Monday, August 6, 2012

Hiring Freeze – Another Unintended Consequence


Cut the number of federal workers and the deficit goes down, right? Makes logical sense, until you drill down into the kinds of workers that are let go, not hired or promoted with insufficient experience to fill vacancies or simply slow the hiring process down so that inexperience replaces “know what you are doing.” You can see where not providing judges can slow commercial dispute resolution resulting in delays and cost-increases. Or not having enough folks in the IRS to collect taxes can impact collections.

But the one area where you might be surprised is in the procurement field, where inexperience can engender serious delays, raise costs as newbies require engaging outside experts or require expensive expertise from different divisions to provide advice where seasoned veterans would know better or simply fail to evaluate the project with sufficient detail to support the process accurately. “The number of workers classified as contracting professionals increased 27 percent to 33,274 in 10 years, according to data compiled by the Office of Personnel Management. That growth failed to match the increase in spending on contracts, which more than doubled to $535 billion in the year ended Sept. 30, from $221 billion in fiscal 2001, according to federal procurement data.” Washington Post, July 29th. Note the new wars and military spending that precisely fit the time period of that increase.

Between the above-noted military expansion, government financial programs, infrastructure projects and simply keeping America’s governmental procurement and acquisition on track as the population expands and crises programs are implemented, the government is obviously much more involved in procurement today than it was a decade or more ago. With our addiction to military spending still raging out of control despite our lack of success in our military expeditions, the Department of Defense is responsible for about 70% of our governmental contracts with outside vendors. And the DOD is one of several federal agencies with just too many inexperienced procurement staff: The Defense Department had the highest share of contracting employees with less than five years of service, at 34 percent. It was followed by the Department of Veterans Affairs, with 33 percent, and the Department of Homeland Security, at 32 percent…The lowest rates were at the departments of Agriculture and of Housing and Urban Development, both at about 13 percent.” The Post.
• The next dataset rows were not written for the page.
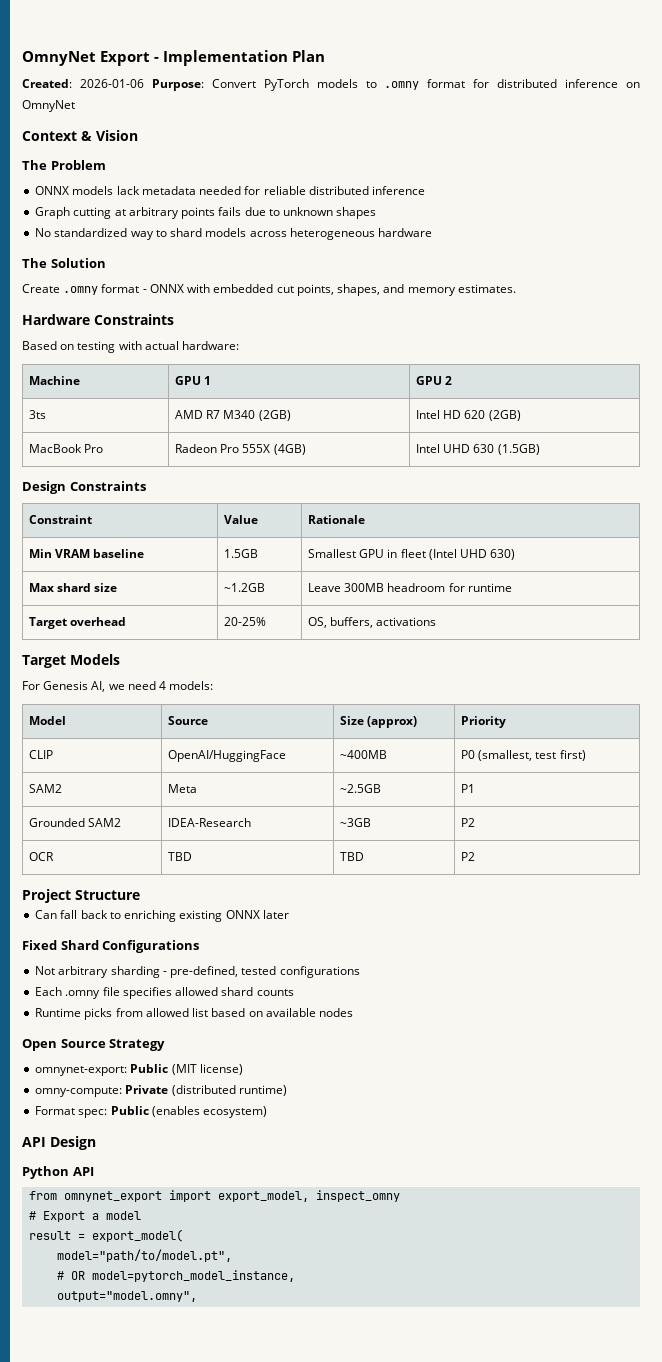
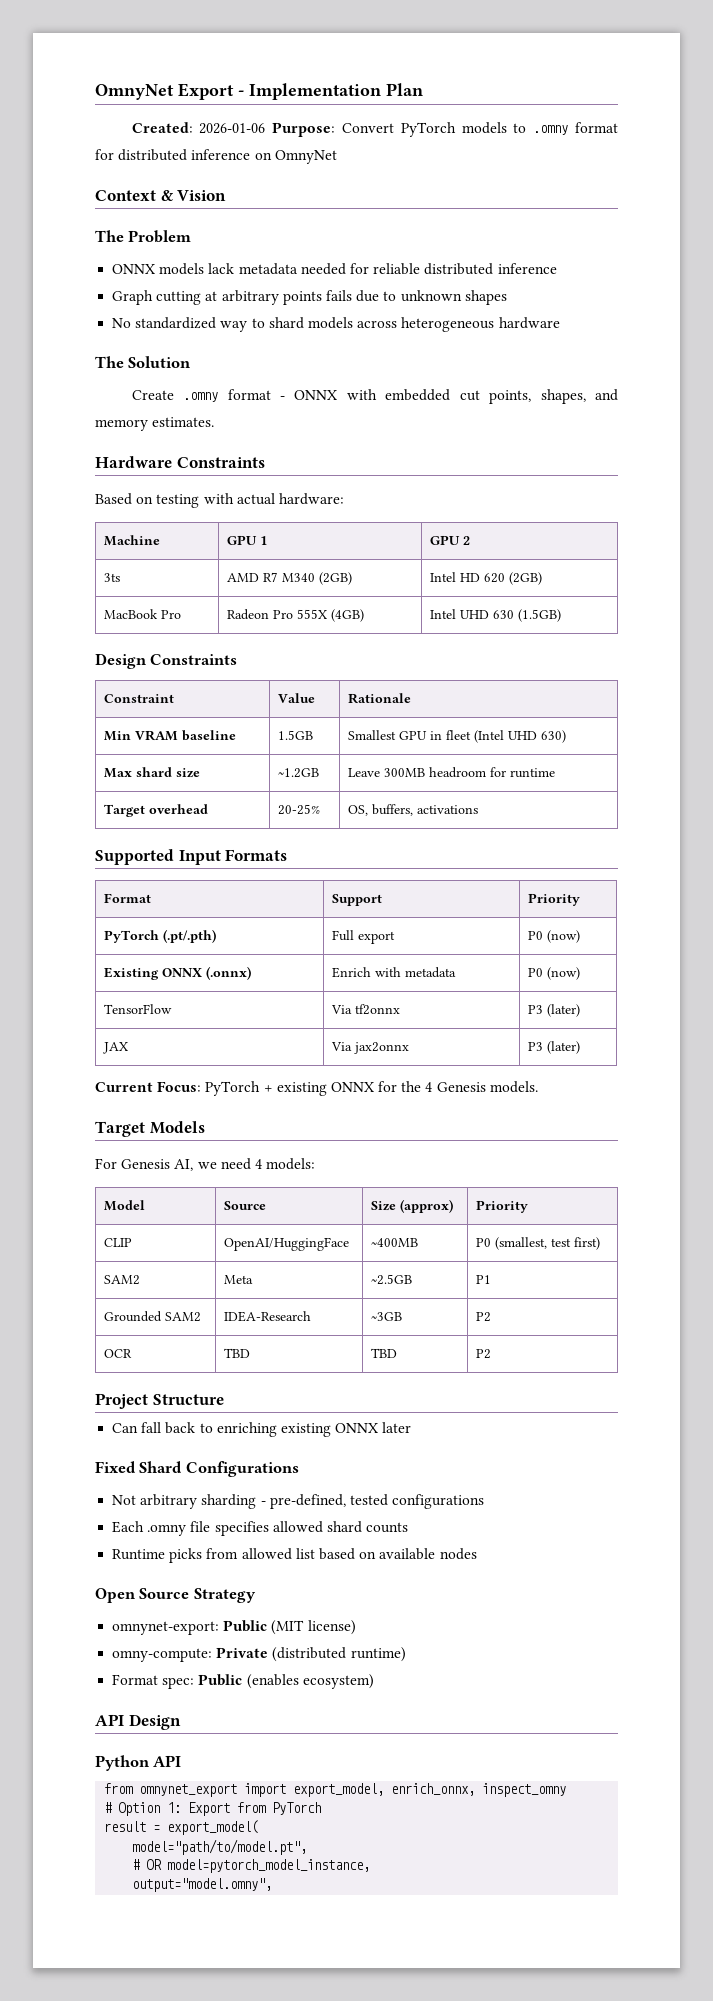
+ Supported Input Formats
+ Format | Support | Priority
+ PyTorch (.pt/.pth) | Full export | P0 (now)
+ Existing ONNX (.onnx) | Enrich with metadata | P0 (now)
+ TensorFlow | Via tf2onnx | P3 (later)
+ JAX | Via jax2onnx | P3 (later)
+ Current Focus: PyTorch + existing ONNX for the 4 Genesis models.
- from omnynet_export import export_model, inspect_omny
+ from omnynet_export import export_model, enrich_onnx, inspect_omny
- # Export a model
+ # Option 1: Export from PyTorch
Bewildered procurement officers often confront the complex process, replete with lots of rules, regulations and processes, by requesting a battery of lawyers to join a contract negotiation in droves, explaining what must be done along the way. Sometimes contractors, who want to get down to the operational details of the bid – requiring non-legal implementational expertise – face “the lawyers” who are focused on the wording of the document and don’t want their inexperienced procurement officers to open their mouths and say the wrong thing.

Sometimes, the newbies forget an important step : “A vendor [one outside law firm] represented in 2009 filed a protest after the Pentagon excluded it from a multibillion-dollar contract for technology services. The company, which Chierichella declined to identify, objected to the government’s cost analysis. It ended up that acquisition officials had not conducted one, and his client was awarded the contract after the delay… ‘Too often, mistakes are being made that I find surprising,’ [the lawyer] said in a phone interview. ‘They don’t seem to have the experience to know that when you ignore a mandatory requirement, you’re asking for trouble.’” The Post. We are no better than the quality of the civil servants we trust with running the government. But hiring freezes and cutting promotions, bonuses and salaries for the “best and the brightest” can produce less qualified and an inexperienced civil servants being left with jobs too big for them to fill, resulting in cost delays and fiscal waste. And while this is a bad job market, the “best and the brightest” government workers – many stopped from advancement by Congressional mandate – have never been easier for private industry to pick off.

I’m Peter Dekom, and if you really want to save money, perhaps we can actually reduce the stuff that we are “procuring,” but that would require an unprecedented assault on the sacred cow we call the “military budget.”